| Problem |
Go through the material underneath and show every line where the string "table" occurs.

| Study material |

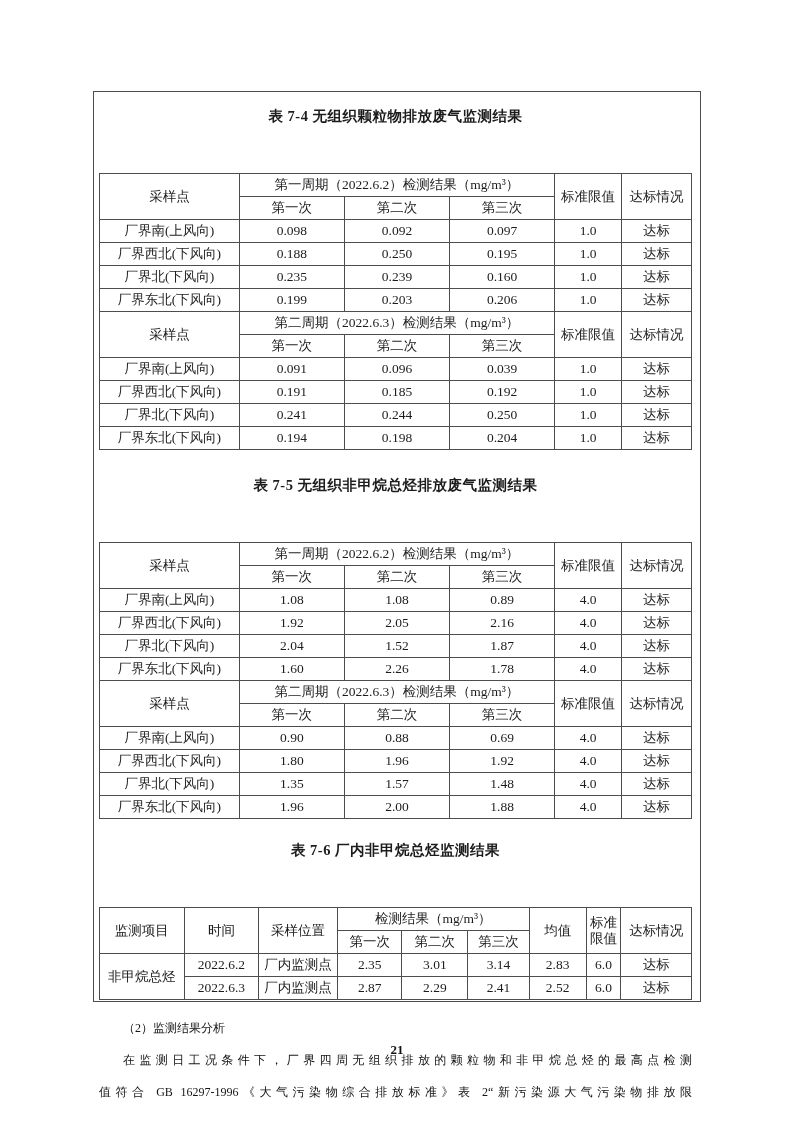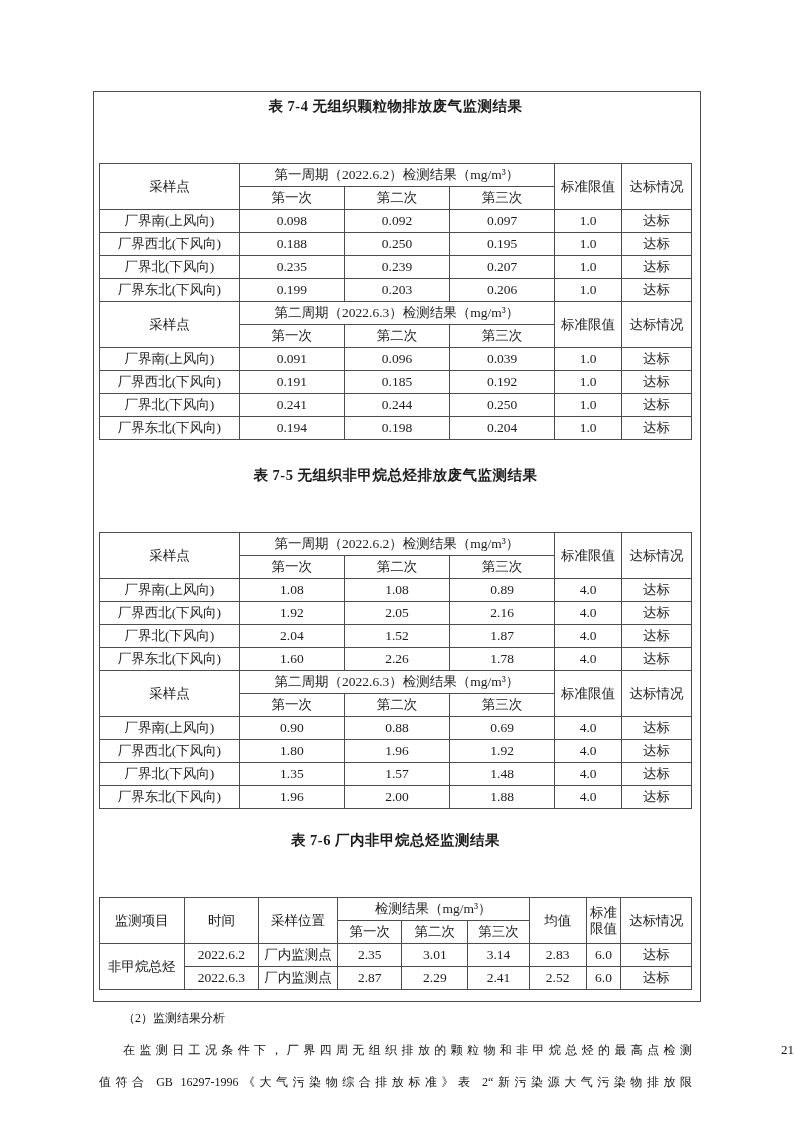--- a/index.html
+++ b/index.html
@@ -20,21 +20,21 @@
     box-sizing: border-box;
     padding: 3px 8px 0 5px;
   }
   .tbl-title {
     text-align: center;
     font-weight: bold;
     font-size: 14.5px;
     line-height: 18px;
     letter-spacing: 0.5px;
   }
-  .t74-title { margin: 2px 0 10px 0; }
+  .t74-title { margin: 12px 0 10px 0; }
   .t75-title { margin: 26px 0 13px 0; }
   .t76-title { margin: 22px 0 10px 0; }
   table.mtable {
     width: 100%;
     border-collapse: collapse;
     table-layout: fixed;
     margin-top: 48px;
   }
   table.mtable td {
     border: 1px solid #4d4d4d;
@@ -68,23 +68,24 @@
   .analysis .heading { text-indent: 2em; }
   .analysis .jline {
     text-align: justify;
     text-align-last: justify;
   }
   .analysis .indent { text-indent: 2em; }
   .page-number {
     position: absolute;
     left: 0; right: 0;
     top: 1042px;
-    text-align: right;
+    text-align: center;
     font-size: 13px;
     color: #111;
+    font-weight: bold;
   }
 </style>
 </head>
 <body>
 
 <div class="page">
   <div class="content-box">
 
     <div class="tbl-title t74-title">表 7-4 无组织颗粒物排放废气监测结果</div>
     <table class="mtable t45">
@@ -121,21 +122,21 @@
           <td>0.188</td>
           <td>0.250</td>
           <td>0.195</td>
           <td>1.0</td>
           <td>达标</td>
         </tr>
         <tr>
           <td>厂界北(下风向)</td>
           <td>0.235</td>
           <td>0.239</td>
-          <td>0.207</td>
+          <td>0.160</td>
           <td>1.0</td>
           <td>达标</td>
         </tr>
         <tr>
           <td>厂界东北(下风向)</td>
           <td>0.199</td>
           <td>0.203</td>
           <td>0.206</td>
           <td>1.0</td>
           <td>达标</td>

| Output for this task |
   table.mtable {
     table-layout: fixed;
   table.mtable td {
     <table class="mtable t45">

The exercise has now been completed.